Gardner Denver Donate a new Drilling Compressor to Drop in the Bucket
As the trucks rolled in, all of the children gathered around. They didn’t know that this drilling compressor, a gift to DROP from industrial machinery giant Gardner Denver, would dramatically reduce the cost of drilling wells. They didn’t know it could enable DROP to drill twice as many water wells a year. All they knew was that by the time the truck rolled away, they’d have clean water at their school.
Kyere Township Primary school
The well was built for Kyere Township Primary school, which educates more than a thousand children. It will also benefit Kyere Central and Omirio, surrounding villages that combined have a population of more than 1,000. Before this borehole was drilled, the nearest source of clean water was more than 2 kilometers away. As a result, the local community was more often getting its drinking water from a swamp nearby.
Children and adults alike had struggled to stay healthy. So it makes sense that a crowd gathered to see the drilling rig arrive from DROP’s office in Soroti, even though it was before 8 a.m. on a Friday. A second truck carrying the compressor had driven up from Kampala and arrived at 11:30 a.m. By 2 p.m the ground had been broken to mark the start of the drilling process.
The drilling Process
By 5:30 that evening, the drill had made it through 35 meters of dirt and solid rock to hit mud. The drillers knew what was coming next and didn’t look happy about it. Mud drilling, a process which involves digging trenches and filling a large bladder with water to keep water constantly circulating through the drilling hole, is a tedious process. DROP’s crew of drillers worked until it was too dark to continue and they had to stop for the night.
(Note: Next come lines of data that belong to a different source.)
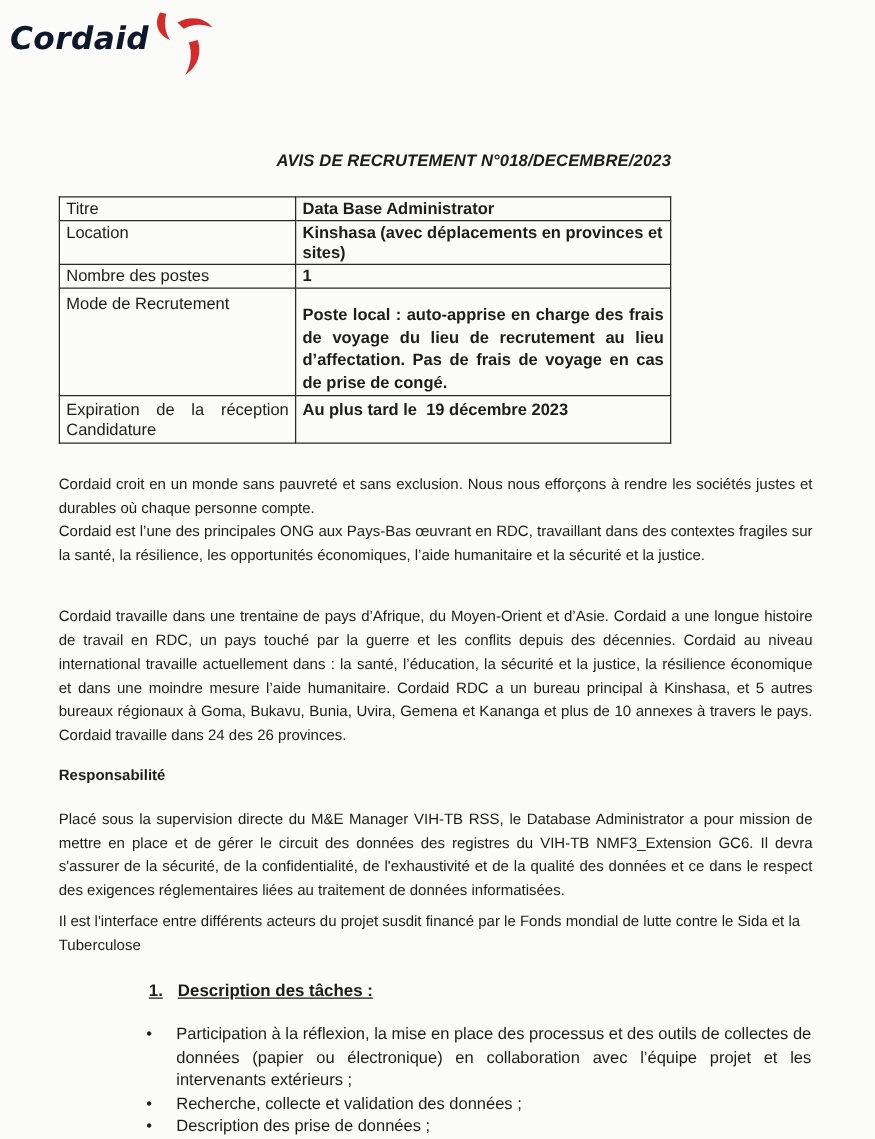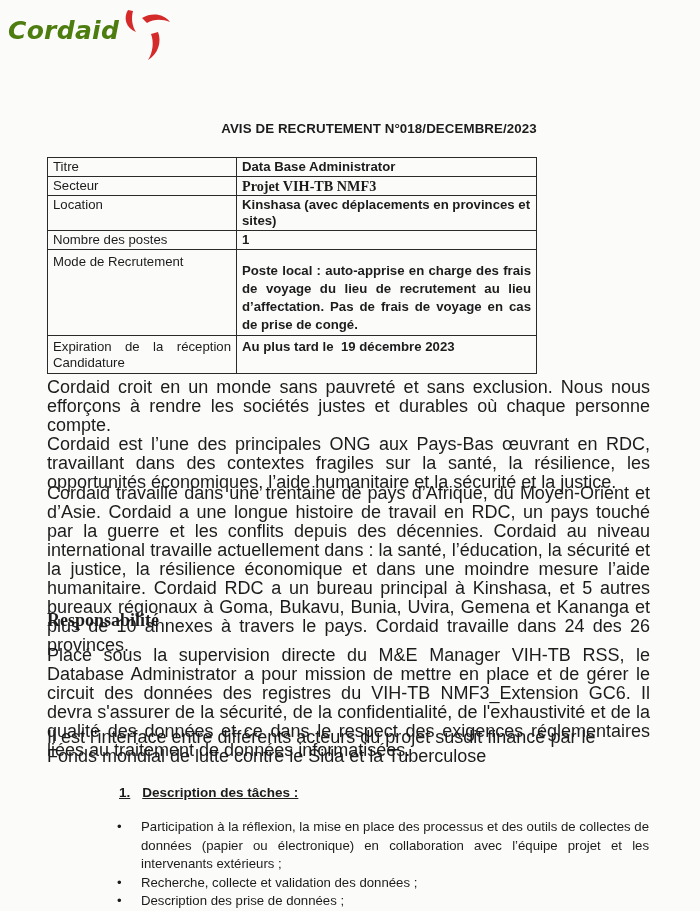"Cordaid" .logo-text { color: #4d7c0f -> #0f172a }
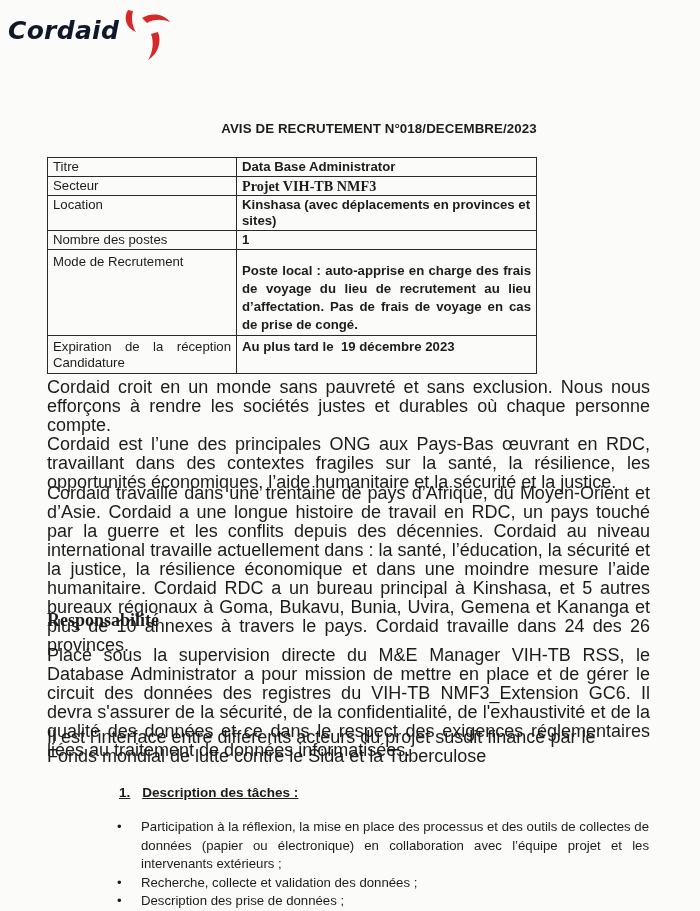"AVIS DE RECRUTEMENT N°018/DECEMBRE/2023" .title span { font-style: none -> italic }
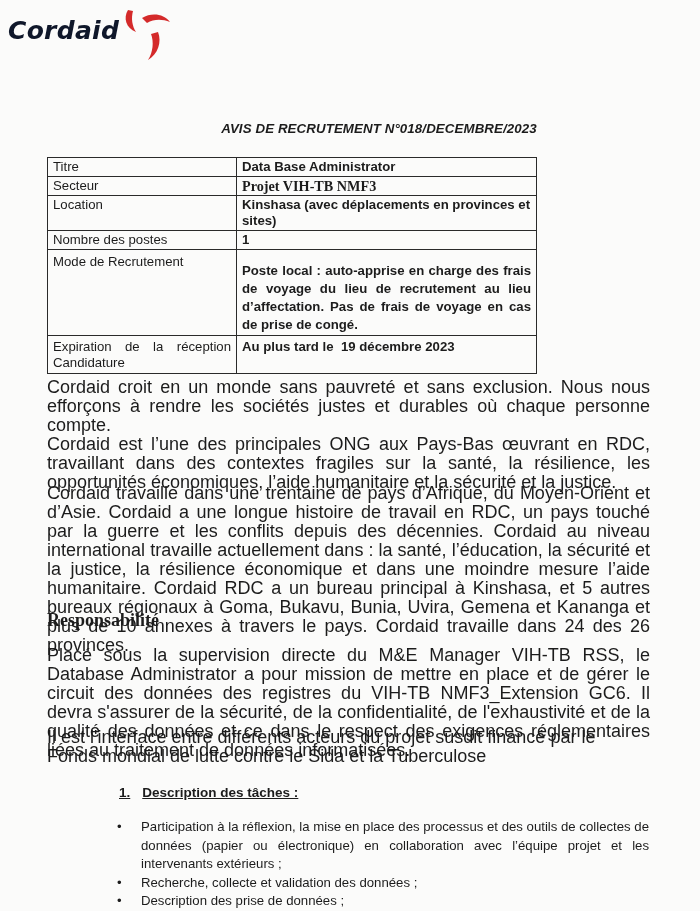"Secteur" tr { html: <tr> <td>Secteur</td> <td>Projet VIH-TB NMF3</td> </tr> -> none }
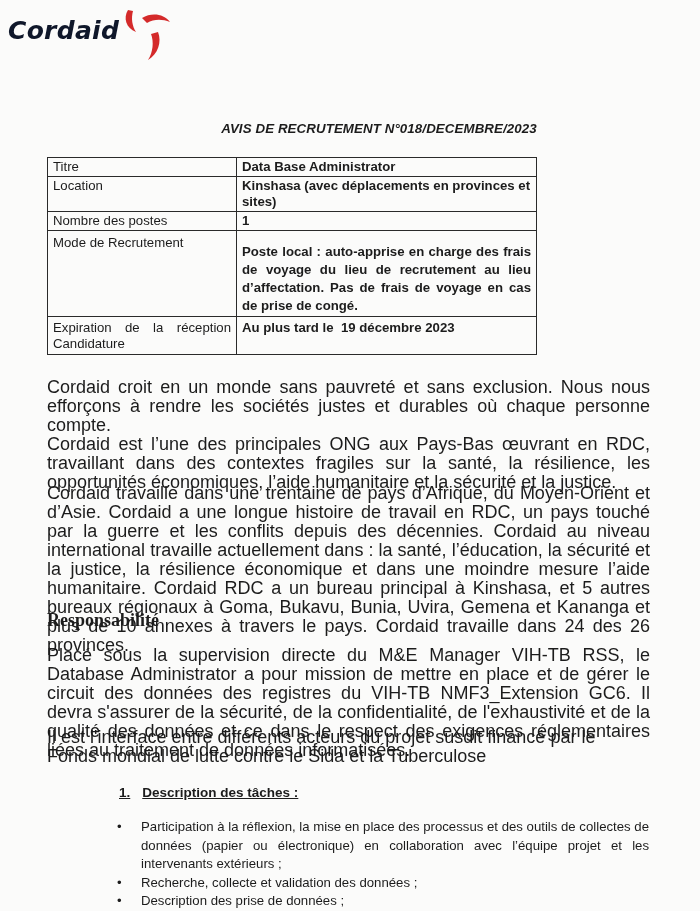"Cordaid croit en un monde" .body-text { font-size: 18px -> 12px }
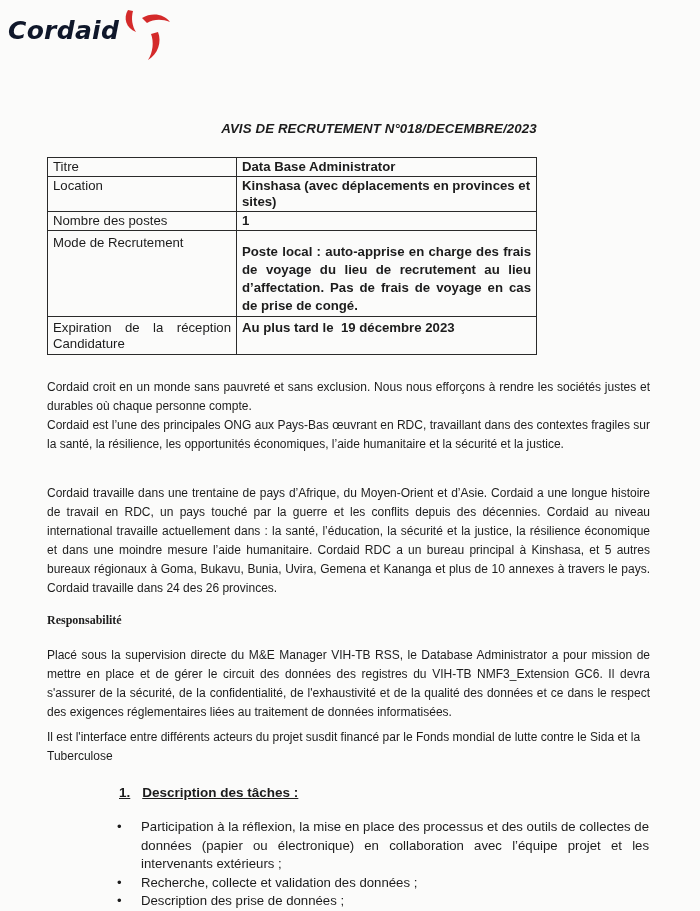"Responsabilité" .h-bold { font-family: Liberation Serif, serif -> none }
The next morning, they returned to the mud drilling and were relieved to hit rock again at around 4 p.m. After a final 10-meter push, clean water came gushing out of the new well.
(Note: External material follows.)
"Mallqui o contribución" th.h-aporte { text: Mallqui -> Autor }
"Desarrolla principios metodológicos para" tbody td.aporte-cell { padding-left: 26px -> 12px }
Using the same drilling rig and our old compressor, drilling through a meter of rock would have taken our team a half an hour. With the new CompAir compressor, it took just 11 minutes. This compressor now means DROP can more efficiently use our funds, since we have to spend less money on travel expenses for our crews in the field. “We couldn’t be happier with the compressor,” DROP co-founder and president John Travis says. “It will literally change everything for our organization in terms of finance and efficiency.”
Most importantly, more efficiency means more villages and schools with clean water; it means healthier and better-educated children; and it means more smiling faces like the ones you see in these photos.